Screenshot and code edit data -
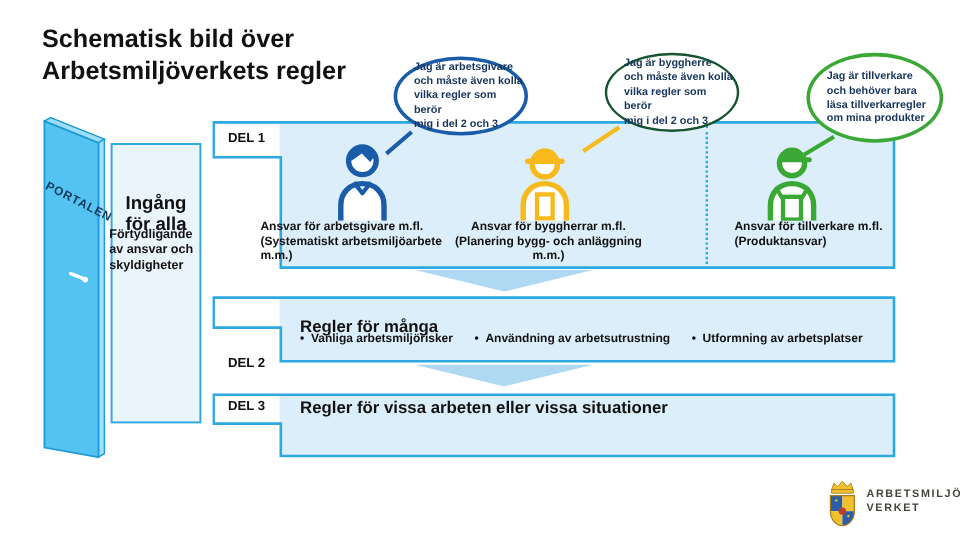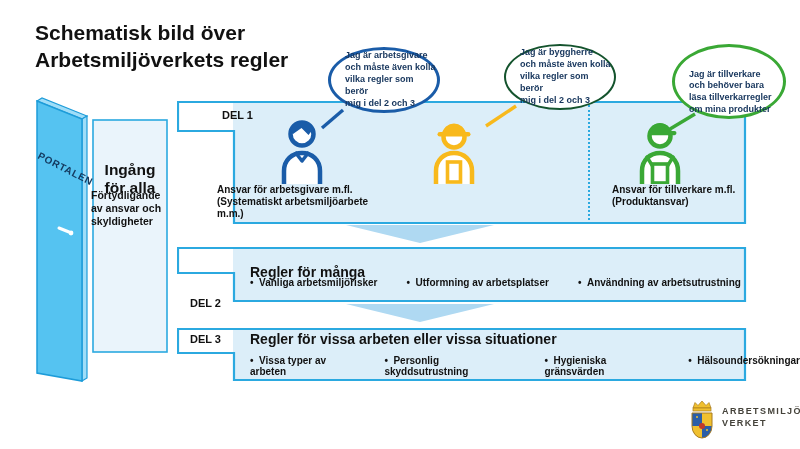--- a/index.html
+++ b/index.html
@@ -8,21 +8,21 @@
   .abs{position:absolute;}
   .ml{white-space:pre-line;}
 
   .page-title{left:35px;top:20px;width:280px;font-size:21px;font-weight:bold;line-height:1.28;color:#111;}
 
   
   .bubble{border-radius:50%;background:#fff;display:flex;align-items:center;z-index:6;box-sizing:border-box;}
   .bubble .txt{font-size:9px;font-weight:bold;line-height:1.32;color:#16355C;padding-left:14px;}
   .bubble1{left:328px;top:47px;width:112px;height:66px;border:3px solid #1A5CA8;}
   .bubble2{left:504px;top:44px;width:112px;height:66px;border:2px solid #14532d;}
-  .bubble3{left:672px;top:44px;width:114px;height:75px;border:3px solid #3AA835;align-items:flex-end;}
+  .bubble3{left:672px;top:44px;width:114px;height:75px;border:3px solid #3AA835;}
 
   .del-label{font-size:11px;font-weight:bold;color:#111;z-index:4;}
   .caption{font-size:10px;font-weight:bold;line-height:1.22;color:#111;z-index:4;}
   .heading{font-size:14px;font-weight:bold;color:#111;z-index:4;}
   .bullets{display:flex;z-index:4;}
   .bullet-item{font-size:10px;font-weight:bold;color:#111;}
   .bullet-item::before{content:"•\00a0\00a0";}
 
   .arrow-down{width:0;height:0;border-left:74px solid transparent;border-right:74px solid transparent;
               border-top:18px solid #AFD9F2;z-index:2;}
@@ -66,21 +66,21 @@
 för alla</div>
   <div class="abs door-subtext ml">Förtydligande
 av ansvar och
 skyldigheter</div>
 
   <svg class="abs" style="left:177px;top:100px;z-index:1;" width="570" height="126" viewBox="0 0 570 126">
     <polygon points="1,2 568,2 568,123 57,123 57,31 1,31" fill="#DCEEF9"></polygon>
     <rect x="2" y="3" width="54" height="27" fill="#FFFFFF"></rect>
     <polygon points="1,2 568,2 568,123 57,123 57,31 1,31" fill="none" stroke="#2BA9E0" stroke-width="2.2"></polygon>
   </svg>
-  <div class="abs del-label" style="left:190px;top:109px;margin-left:32px;">DEL 1</div>
+  <div class="abs del-label" style="left:190px;top:109px;">DEL 1</div>
   <div class="abs dotted-divider"></div>
 
   <svg class="abs" style="left:272px;top:116px;z-index:4;" width="60" height="68" viewBox="0 0 60 68">
     <path d="M12 68 V55 C12 44 20 37 30 37 C40 37 48 44 48 55 V68" fill="#FFFFFF" stroke="#1A5CA8" stroke-width="4.5" stroke-linejoin="round"></path>
     <path d="M23 36 L30 45 L37 36" fill="none" stroke="#1A5CA8" stroke-width="3.5" stroke-linejoin="round"></path>
     <circle cx="30" cy="18" r="11.5" fill="#FFFFFF" stroke="#1A5CA8" stroke-width="4.5"></circle>
     <path d="M18.5 15 a12 12 0 0 1 22.5 -2 l-4.5 6 -7 -7 -8.5 6 z" fill="#1A5CA8"></path>
   </svg>
   <svg class="abs" style="left:424px;top:118px;z-index:4;" width="60" height="66" viewBox="0 0 60 66">
     <path d="M12 66 V53 C12 42 20 35 30 35 C40 35 48 42 48 53 V66" fill="#FFFFFF" stroke="#F8B91C" stroke-width="4.5" stroke-linejoin="round"></path>
@@ -93,20 +93,22 @@
     <path d="M12 68 V55 C12 44 20 37 30 37 C40 37 48 44 48 55 V68" fill="#FFFFFF" stroke="#3AA835" stroke-width="4.5" stroke-linejoin="round"></path>
     <path d="M22.5 50 L17 41 M37.5 50 L43 41" stroke="#3AA835" stroke-width="3.4" stroke-linecap="round"></path>
     <rect x="22.5" y="48" width="15" height="19" fill="#FFFFFF" stroke="#3AA835" stroke-width="3.6"></rect>
     <circle cx="30" cy="20" r="10.5" fill="#FFFFFF" stroke="#3AA835" stroke-width="4.5"></circle>
     <path d="M19.5 16.5 a10.5 9.5 0 0 1 21 0 z" fill="#3AA835"></path>
     <rect x="19.5" y="15" width="27" height="4.2" rx="2.1" fill="#3AA835"></rect>
   </svg>
 
   <div class="abs caption ml" style="left:217px;top:184px;width:180px;text-align:left;">Ansvar för arbetsgivare m.fl.
 (Systematiskt arbetsmiljöarbete m.m.)</div>
+  <div class="abs caption ml" style="left:367px;top:184px;width:180px;text-align:center;">Ansvar för byggherrar m.fl.
+(Planering bygg- och anläggning m.m.)</div>
   <div class="abs caption ml" style="left:612px;top:184px;width:140px;">Ansvar för tillverkare m.fl.
 (Produktansvar)</div>
 
   <svg class="abs" style="left:0;top:0;z-index:5;pointer-events:none;" width="800" height="449" viewBox="0 0 800 449">
     <line x1="343" y1="110" x2="322" y2="128" stroke="#1A5CA8" stroke-width="3.4"></line>
     <line x1="516" y1="106" x2="486" y2="126" stroke="#F8B91C" stroke-width="3.4"></line>
     <line x1="695" y1="114" x2="670" y2="129" stroke="#3AA835" stroke-width="3.4"></line>
   </svg>
 
   <div class="abs bubble bubble1">
@@ -130,41 +132,35 @@
 
   <div class="abs arrow-down" style="left:346px;top:225px;"></div>
 
   <svg class="abs" style="left:177px;top:246px;z-index:1;" width="570" height="58" viewBox="0 0 570 58">
     <polygon points="1,2 568,2 568,55 57,55 57,27 1,27" fill="#DCEEF9"></polygon>
     <rect x="2" y="3" width="54" height="23" fill="#FFFFFF"></rect>
     <polygon points="1,2 568,2 568,55 57,55 57,27 1,27" fill="none" stroke="#2BA9E0" stroke-width="2.2"></polygon>
   </svg>
   <div class="abs del-label" style="left:190px;top:253px;margin-top:44px;">DEL 2</div>
   <div class="abs heading" style="left:250px;top:252px;margin-top:12px;">Regler för många</div>
-  <div class="abs bullets" style="left:250px;top:277px;gap:29px;">
+  <div class="abs bullets" style="left:250px;top:277px;gap:18px;">
     <span class="bullet-item">Vanliga arbetsmiljörisker</span>
+    <span class="bullet-item">Användning av arbetsutrustning</span>
     <span class="bullet-item">Utformning av arbetsplatser</span>
-    <span class="bullet-item">Användning av arbetsutrustning</span>
   </div>
 
   <div class="abs arrow-down" style="left:346px;top:304px;"></div>
 
   <svg class="abs" style="left:177px;top:327px;z-index:1;" width="570" height="56" viewBox="0 0 570 56">
     <polygon points="1,2 568,2 568,53 57,53 57,26 1,26" fill="#DCEEF9"></polygon>
     <rect x="2" y="3" width="54" height="22" fill="#FFFFFF"></rect>
     <polygon points="1,2 568,2 568,53 57,53 57,26 1,26" fill="none" stroke="#2BA9E0" stroke-width="2.2"></polygon>
   </svg>
   <div class="abs del-label" style="left:190px;top:333px;">DEL 3</div>
   <div class="abs heading" style="left:250px;top:331px;">Regler för vissa arbeten eller vissa situationer</div>
-  <div class="abs bullets" style="left:250px;top:355px;gap:22px;">
-    <span class="bullet-item">Vissa typer av arbeten</span>
-    <span class="bullet-item">Personlig skyddsutrustning</span>
-    <span class="bullet-item">Hygieniska gränsvärden</span>
-    <span class="bullet-item">Hälsoundersökningar</span>
-  </div>
 
   <svg class="abs" style="left:687px;top:399px;z-index:3;" width="30" height="44" viewBox="0 0 30 44">
     <path d="M6 9 L8 3.5 L11 6.5 L15 2 L19 6.5 L22 3.5 L24 9 Z" fill="#F0C02F" stroke="#A87B1E" stroke-width="0.7"></path>
     <rect x="6" y="9" width="18" height="3" fill="#F0C02F" stroke="#A87B1E" stroke-width="0.7"></rect>
     <clipPath id="shieldClip">
         <path d="M5 14 h20 v13 a10 12 0 0 1 -20 0 z"></path>
       </clipPath>
     <g clip-path="url(#shieldClip)">
       <rect x="5" y="14" width="10" height="13" fill="#2B5EA7"></rect>
       <rect x="15" y="14" width="10" height="13" fill="#F0C02F"></rect>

What is being asked -
Looking at the data above, show all lines where the word "span" occurs.

Finished task -
     <span class="bullet-item">Vanliga arbetsmiljörisker</span>
+    <span class="bullet-item">Användning av arbetsutrustning</span>
     <span class="bullet-item">Utformning av arbetsplatser</span>
-    <span class="bullet-item">Användning av arbetsutrustning</span>
-    <span class="bullet-item">Vissa typer av arbeten</span>
-    <span class="bullet-item">Personlig skyddsutrustning</span>
-    <span class="bullet-item">Hygieniska gränsvärden</span>
-    <span class="bullet-item">Hälsoundersökningar</span>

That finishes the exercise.